No toda prueba tendrá el mismo valor, y algunas cuestiones exigen especial cuidado en materia de privacidad y licitud. Por eso, suele ser útil revisar con detalle qué puede aportarse y cómo hacerlo.
Qué opciones puede valorar la persona trabajadora afectada
Si se inicia una reclamación, la estrategia dependerá del objetivo principal: discutir la causa del despido, denunciar una vulneración de derechos fundamentales, o ambas cosas de forma acumulada si procede.
- Impugnar el despido y solicitar su calificación como improcedente o nulo, según el caso.
- Plantear la vía de tutela de derechos fundamentales cuando el eje sea el acoso, la dignidad o la represalia.
- Valorar una posible indemnización adicional por daños morales si el encaje jurídico y la prueba lo permiten.
- Examinar, en situaciones graves y persistentes, la opción del art. 50 ET para pedir la extinción indemnizada.
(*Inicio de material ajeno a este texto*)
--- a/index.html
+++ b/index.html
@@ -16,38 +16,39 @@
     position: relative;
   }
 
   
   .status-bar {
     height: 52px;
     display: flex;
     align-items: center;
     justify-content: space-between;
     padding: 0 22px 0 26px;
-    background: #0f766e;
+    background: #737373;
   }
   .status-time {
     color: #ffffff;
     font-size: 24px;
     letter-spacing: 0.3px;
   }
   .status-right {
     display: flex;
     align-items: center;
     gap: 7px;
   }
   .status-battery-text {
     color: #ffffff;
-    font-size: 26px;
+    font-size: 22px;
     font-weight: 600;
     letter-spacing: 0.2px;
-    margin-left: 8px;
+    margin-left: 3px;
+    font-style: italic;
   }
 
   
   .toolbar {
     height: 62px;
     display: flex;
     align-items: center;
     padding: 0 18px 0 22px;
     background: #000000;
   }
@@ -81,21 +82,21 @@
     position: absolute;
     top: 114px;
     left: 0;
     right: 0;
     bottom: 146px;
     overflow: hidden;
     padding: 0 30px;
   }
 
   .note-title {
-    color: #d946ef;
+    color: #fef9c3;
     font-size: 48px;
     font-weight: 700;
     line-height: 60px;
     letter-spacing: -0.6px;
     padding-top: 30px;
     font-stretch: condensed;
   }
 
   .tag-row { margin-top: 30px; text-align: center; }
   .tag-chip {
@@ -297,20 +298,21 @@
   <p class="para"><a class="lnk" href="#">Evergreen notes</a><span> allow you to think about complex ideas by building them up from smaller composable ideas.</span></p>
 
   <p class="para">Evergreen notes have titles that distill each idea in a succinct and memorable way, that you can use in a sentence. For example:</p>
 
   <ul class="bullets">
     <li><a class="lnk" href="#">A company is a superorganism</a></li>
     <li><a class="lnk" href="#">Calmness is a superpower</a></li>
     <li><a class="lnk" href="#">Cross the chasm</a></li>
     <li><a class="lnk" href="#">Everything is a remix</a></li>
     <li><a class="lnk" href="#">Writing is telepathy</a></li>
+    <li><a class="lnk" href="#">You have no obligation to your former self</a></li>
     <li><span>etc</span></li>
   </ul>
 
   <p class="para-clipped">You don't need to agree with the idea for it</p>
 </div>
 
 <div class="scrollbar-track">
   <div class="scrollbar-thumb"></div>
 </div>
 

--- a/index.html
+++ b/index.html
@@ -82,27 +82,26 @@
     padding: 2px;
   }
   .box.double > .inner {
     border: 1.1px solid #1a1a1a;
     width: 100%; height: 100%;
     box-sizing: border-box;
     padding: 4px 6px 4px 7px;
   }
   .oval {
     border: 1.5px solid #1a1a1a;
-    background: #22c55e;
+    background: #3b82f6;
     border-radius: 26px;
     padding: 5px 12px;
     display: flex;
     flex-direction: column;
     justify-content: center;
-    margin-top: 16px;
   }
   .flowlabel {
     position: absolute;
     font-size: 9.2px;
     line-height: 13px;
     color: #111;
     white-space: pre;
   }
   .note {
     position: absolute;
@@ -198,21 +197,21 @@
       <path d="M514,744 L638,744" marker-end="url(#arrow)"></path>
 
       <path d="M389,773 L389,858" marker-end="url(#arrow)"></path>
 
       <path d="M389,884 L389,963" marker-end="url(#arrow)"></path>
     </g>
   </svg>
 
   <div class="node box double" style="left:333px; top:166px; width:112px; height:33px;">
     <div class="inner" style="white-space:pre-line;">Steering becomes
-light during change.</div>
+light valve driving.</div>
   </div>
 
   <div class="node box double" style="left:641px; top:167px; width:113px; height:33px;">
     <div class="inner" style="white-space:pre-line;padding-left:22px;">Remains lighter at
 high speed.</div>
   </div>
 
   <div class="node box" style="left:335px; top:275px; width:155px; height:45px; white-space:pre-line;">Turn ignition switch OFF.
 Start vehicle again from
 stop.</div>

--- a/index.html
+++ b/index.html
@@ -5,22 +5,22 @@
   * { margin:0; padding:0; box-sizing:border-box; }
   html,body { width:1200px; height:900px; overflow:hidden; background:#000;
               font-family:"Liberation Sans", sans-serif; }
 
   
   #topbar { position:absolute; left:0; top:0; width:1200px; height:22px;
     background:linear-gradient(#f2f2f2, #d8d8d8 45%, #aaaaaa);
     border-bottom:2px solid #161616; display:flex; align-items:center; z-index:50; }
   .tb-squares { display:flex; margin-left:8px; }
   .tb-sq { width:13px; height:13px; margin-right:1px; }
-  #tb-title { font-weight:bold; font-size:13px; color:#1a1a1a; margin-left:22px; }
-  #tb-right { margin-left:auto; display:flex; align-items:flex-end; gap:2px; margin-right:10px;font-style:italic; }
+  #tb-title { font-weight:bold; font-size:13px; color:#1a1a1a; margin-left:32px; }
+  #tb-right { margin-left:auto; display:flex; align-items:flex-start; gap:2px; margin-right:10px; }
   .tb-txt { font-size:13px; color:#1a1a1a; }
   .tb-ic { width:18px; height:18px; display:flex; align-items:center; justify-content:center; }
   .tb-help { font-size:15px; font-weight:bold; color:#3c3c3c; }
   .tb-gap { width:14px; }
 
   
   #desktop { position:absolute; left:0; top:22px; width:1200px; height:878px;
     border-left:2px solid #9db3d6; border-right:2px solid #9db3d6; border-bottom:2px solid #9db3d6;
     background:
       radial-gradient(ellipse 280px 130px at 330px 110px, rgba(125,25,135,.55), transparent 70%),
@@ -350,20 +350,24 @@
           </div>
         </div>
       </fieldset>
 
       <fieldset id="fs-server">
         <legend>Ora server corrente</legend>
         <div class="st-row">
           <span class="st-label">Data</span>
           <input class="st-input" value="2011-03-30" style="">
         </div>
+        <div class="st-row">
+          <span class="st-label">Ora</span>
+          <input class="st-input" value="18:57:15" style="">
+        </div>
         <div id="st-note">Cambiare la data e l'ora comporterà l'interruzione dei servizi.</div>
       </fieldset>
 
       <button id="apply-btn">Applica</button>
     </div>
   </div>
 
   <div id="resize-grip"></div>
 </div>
Los plazos en despido son breves, por lo que conviene actuar con rapidez y con una estrategia coherente desde el primer momento.
Errores frecuentes al actuar ante un despido relacionado con acoso laboral
- Esperar demasiado para revisar la carta de despido y perder tiempo útil para preparar la reclamación.
- Centrarse solo en el mal ambiente laboral sin conectar los hechos con fechas, decisiones empresariales y documentos.
- Pensar que denunciar acoso garantiza por sí sola la nulidad del despido.
- Aportar pruebas de forma desordenada o sin valorar su licitud.
- No diferenciar entre conflicto laboral, acoso acreditable y posible despido en represalia.
En definitiva, cuando se habla de despido por acoso laboral, el encaje jurídico dependerá de los hechos, de la secuencia temporal y de la documentación disponible. Antes de reclamar, suele ser recomendable revisar la carta de despido, las comunicaciones internas, los indicios de acoso y la estrategia procesal más adecuada para el caso.